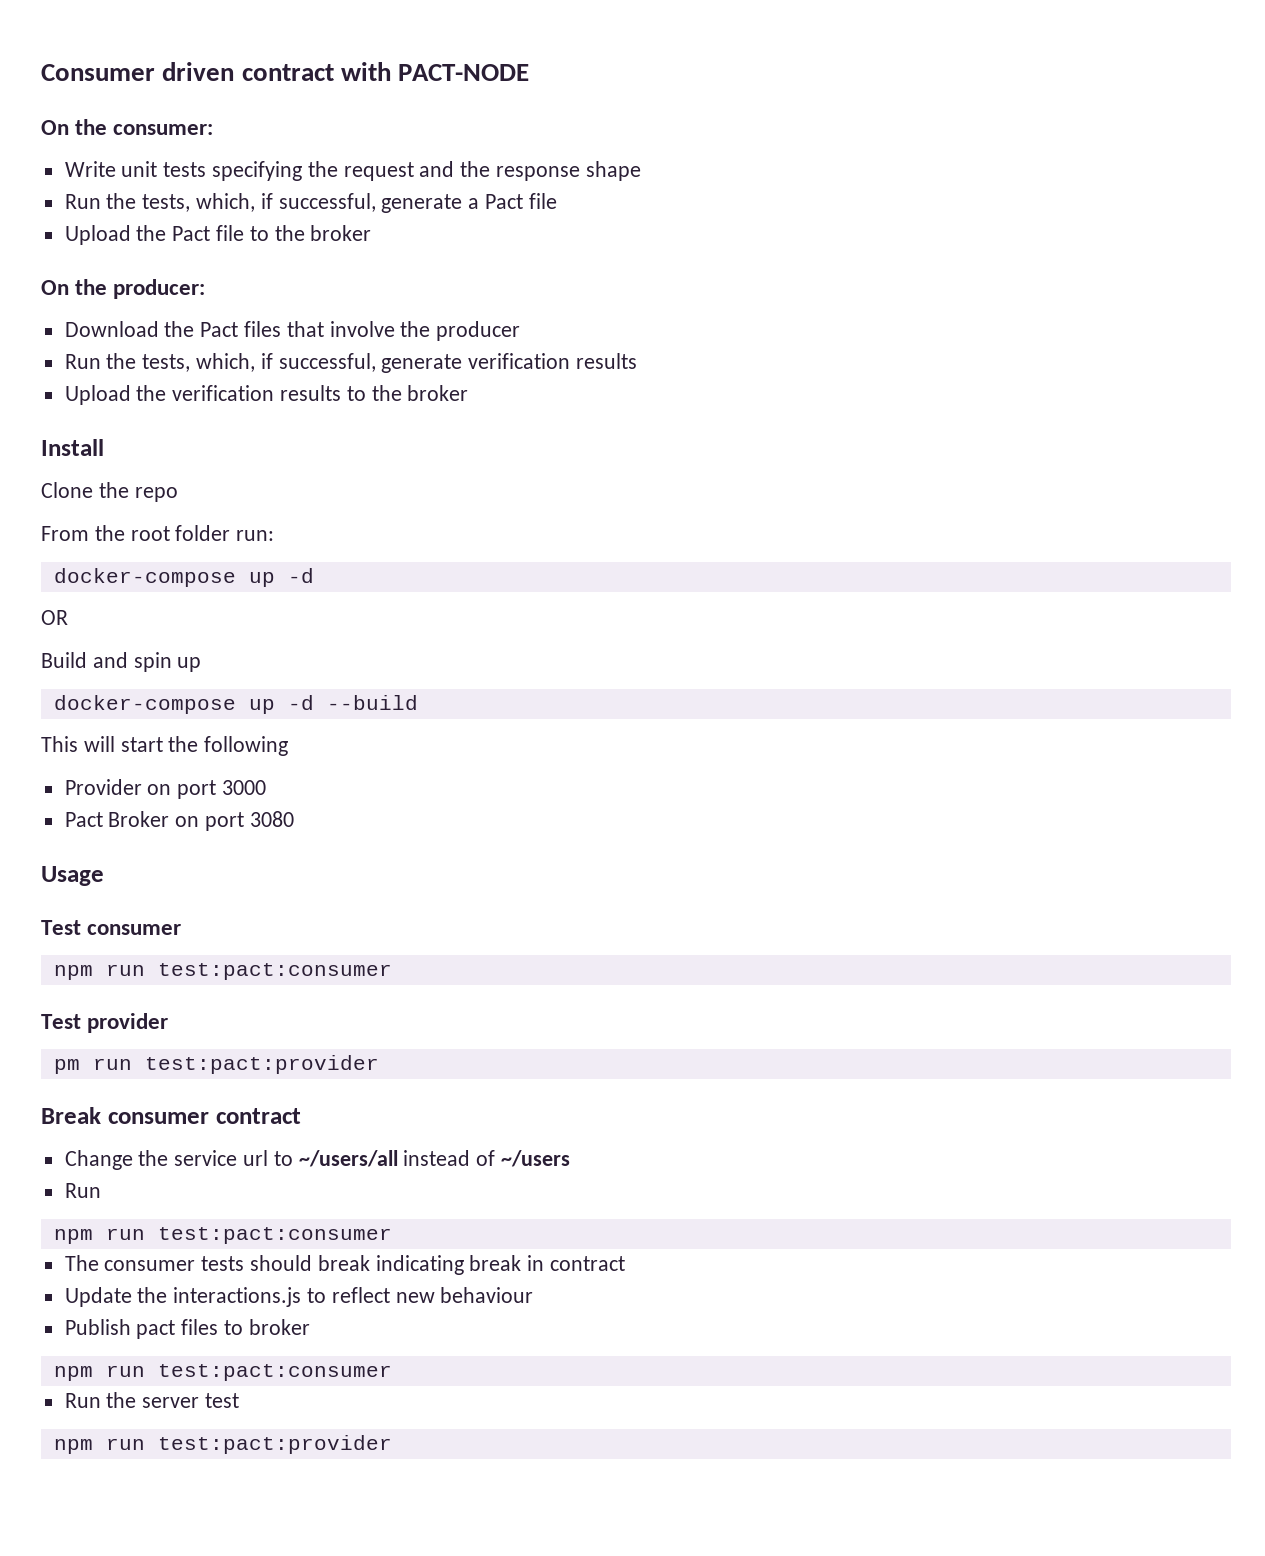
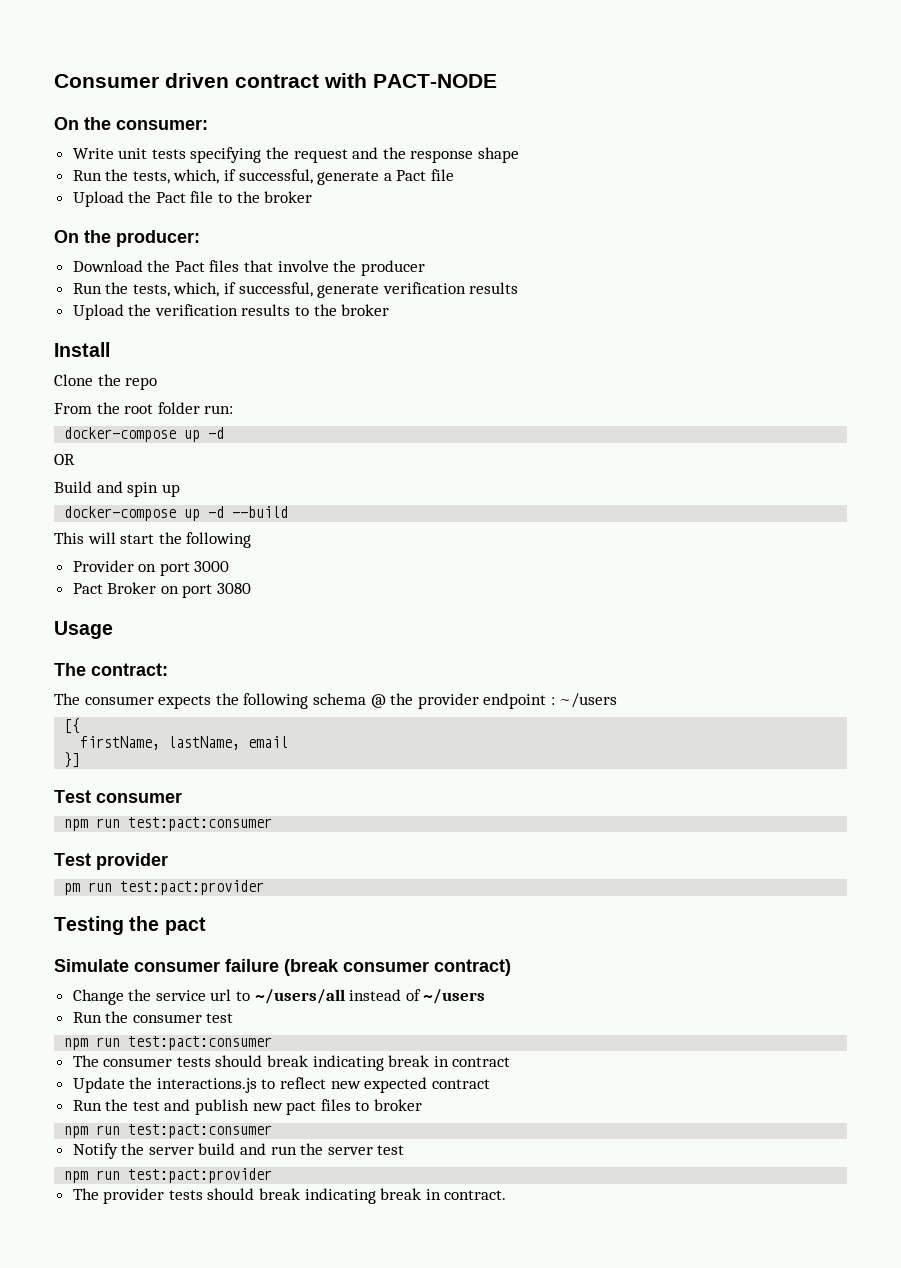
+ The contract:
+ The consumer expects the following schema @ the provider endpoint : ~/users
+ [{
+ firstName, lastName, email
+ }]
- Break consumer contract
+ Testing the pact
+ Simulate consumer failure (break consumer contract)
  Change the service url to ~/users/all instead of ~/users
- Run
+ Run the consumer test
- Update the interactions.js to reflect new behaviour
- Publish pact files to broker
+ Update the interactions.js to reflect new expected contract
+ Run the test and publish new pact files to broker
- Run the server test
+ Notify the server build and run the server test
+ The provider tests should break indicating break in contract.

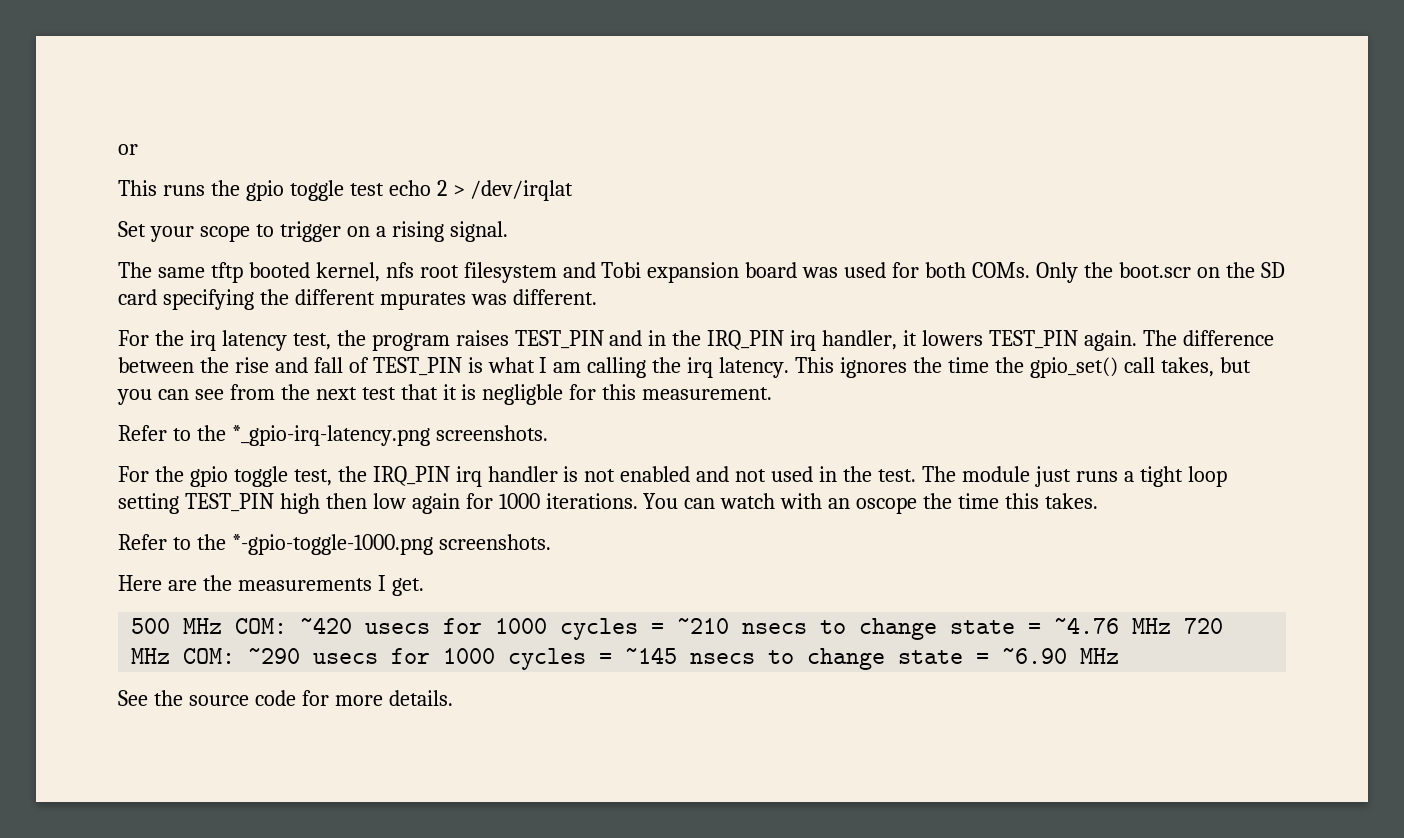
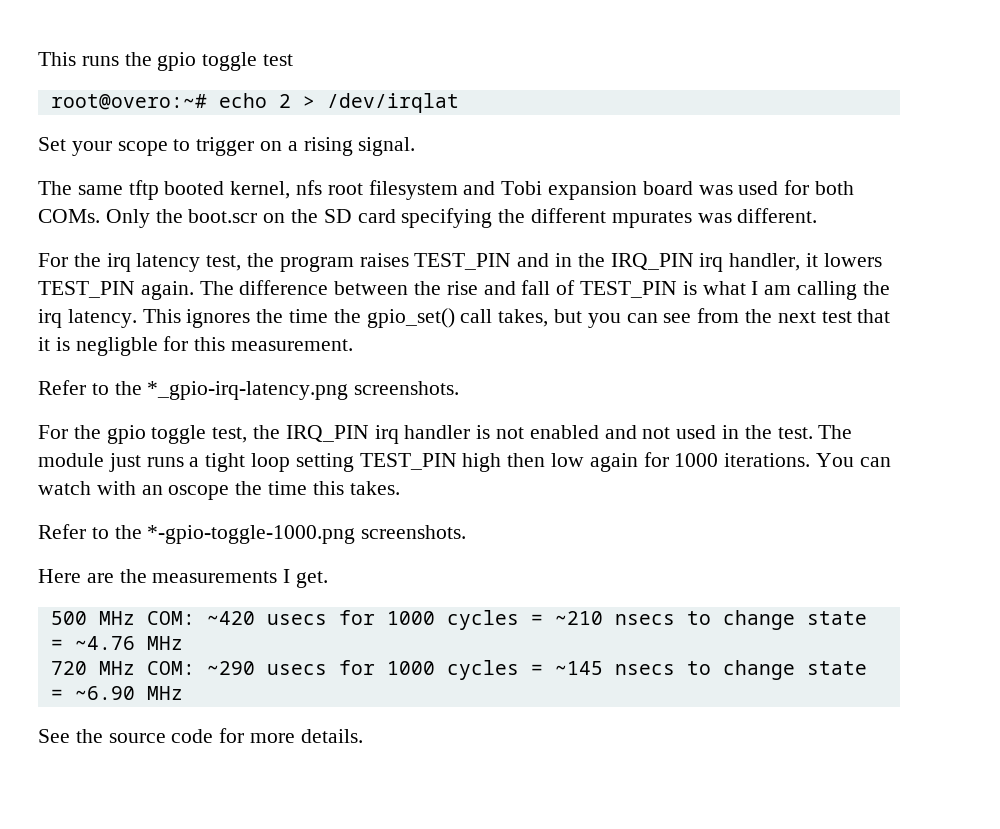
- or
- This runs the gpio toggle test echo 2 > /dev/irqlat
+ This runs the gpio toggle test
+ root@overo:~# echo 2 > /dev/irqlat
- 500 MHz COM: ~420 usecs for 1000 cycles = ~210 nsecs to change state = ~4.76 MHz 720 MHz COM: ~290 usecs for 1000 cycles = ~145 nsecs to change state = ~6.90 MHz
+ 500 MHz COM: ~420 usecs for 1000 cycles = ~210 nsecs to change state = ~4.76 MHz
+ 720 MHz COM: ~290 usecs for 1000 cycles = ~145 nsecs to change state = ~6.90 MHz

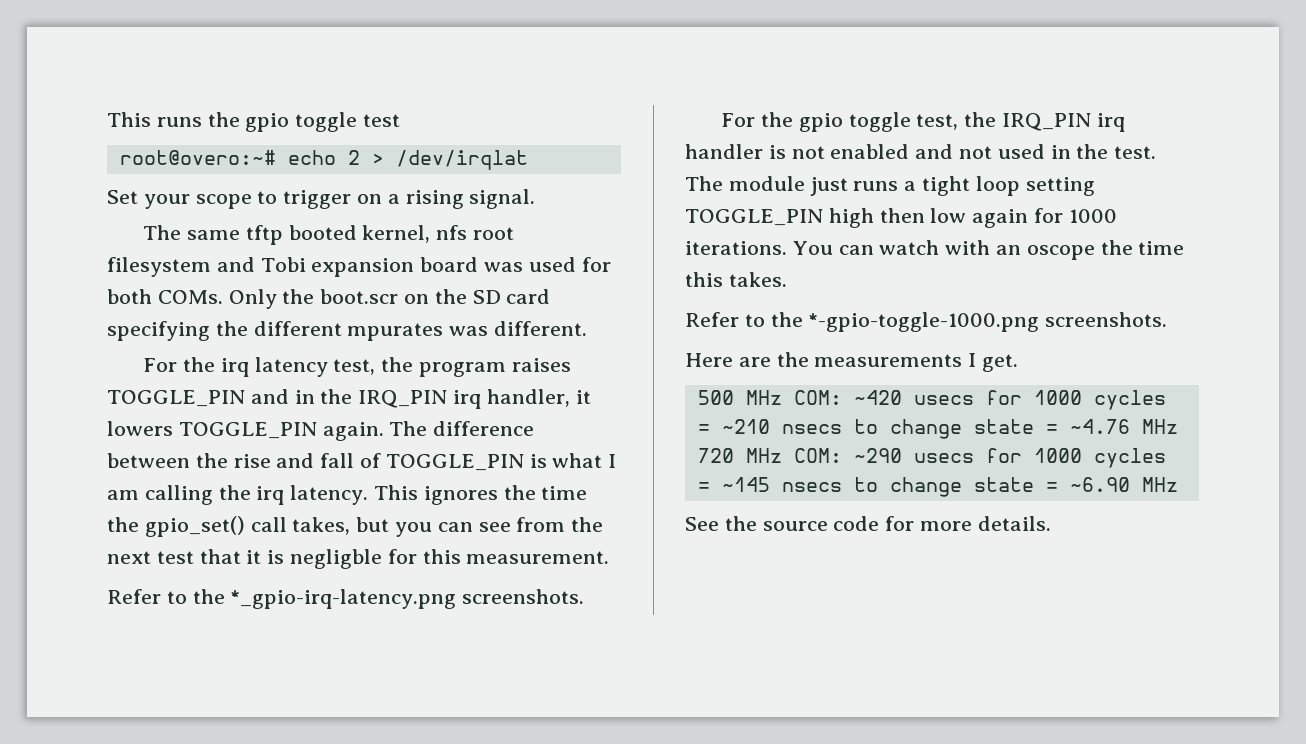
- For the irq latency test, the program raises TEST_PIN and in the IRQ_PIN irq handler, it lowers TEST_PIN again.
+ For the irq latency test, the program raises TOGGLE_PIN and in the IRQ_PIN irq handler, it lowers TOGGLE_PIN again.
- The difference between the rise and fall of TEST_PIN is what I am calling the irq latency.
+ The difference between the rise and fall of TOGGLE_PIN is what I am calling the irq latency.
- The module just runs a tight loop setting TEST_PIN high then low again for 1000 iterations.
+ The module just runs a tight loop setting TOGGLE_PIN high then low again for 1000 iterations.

____

WHAT TO DO:
Every record should come back exactly as it is, though none of the pictures should.

TASK ANSWER:
+ The contract:
+ The consumer expects the following schema @ the provider endpoint : ~/users
+ [{
+ firstName, lastName, email
+ }]
- Break consumer contract
+ Testing the pact
+ Simulate consumer failure (break consumer contract)
  Change the service url to ~/users/all instead of ~/users
- Run
+ Run the consumer test
- Update the interactions.js to reflect new behaviour
- Publish pact files to broker
+ Update the interactions.js to reflect new expected contract
+ Run the test and publish new pact files to broker
- Run the server test
+ Notify the server build and run the server test
+ The provider tests should break indicating break in contract.

- or
- This runs the gpio toggle test echo 2 > /dev/irqlat
+ This runs the gpio toggle test
+ root@overo:~# echo 2 > /dev/irqlat
- 500 MHz COM: ~420 usecs for 1000 cycles = ~210 nsecs to change state = ~4.76 MHz 720 MHz COM: ~290 usecs for 1000 cycles = ~145 nsecs to change state = ~6.90 MHz
+ 500 MHz COM: ~420 usecs for 1000 cycles = ~210 nsecs to change state = ~4.76 MHz
+ 720 MHz COM: ~290 usecs for 1000 cycles = ~145 nsecs to change state = ~6.90 MHz

- For the irq latency test, the program raises TEST_PIN and in the IRQ_PIN irq handler, it lowers TEST_PIN again.
+ For the irq latency test, the program raises TOGGLE_PIN and in the IRQ_PIN irq handler, it lowers TOGGLE_PIN again.
- The difference between the rise and fall of TEST_PIN is what I am calling the irq latency.
+ The difference between the rise and fall of TOGGLE_PIN is what I am calling the irq latency.
- The module just runs a tight loop setting TEST_PIN high then low again for 1000 iterations.
+ The module just runs a tight loop setting TOGGLE_PIN high then low again for 1000 iterations.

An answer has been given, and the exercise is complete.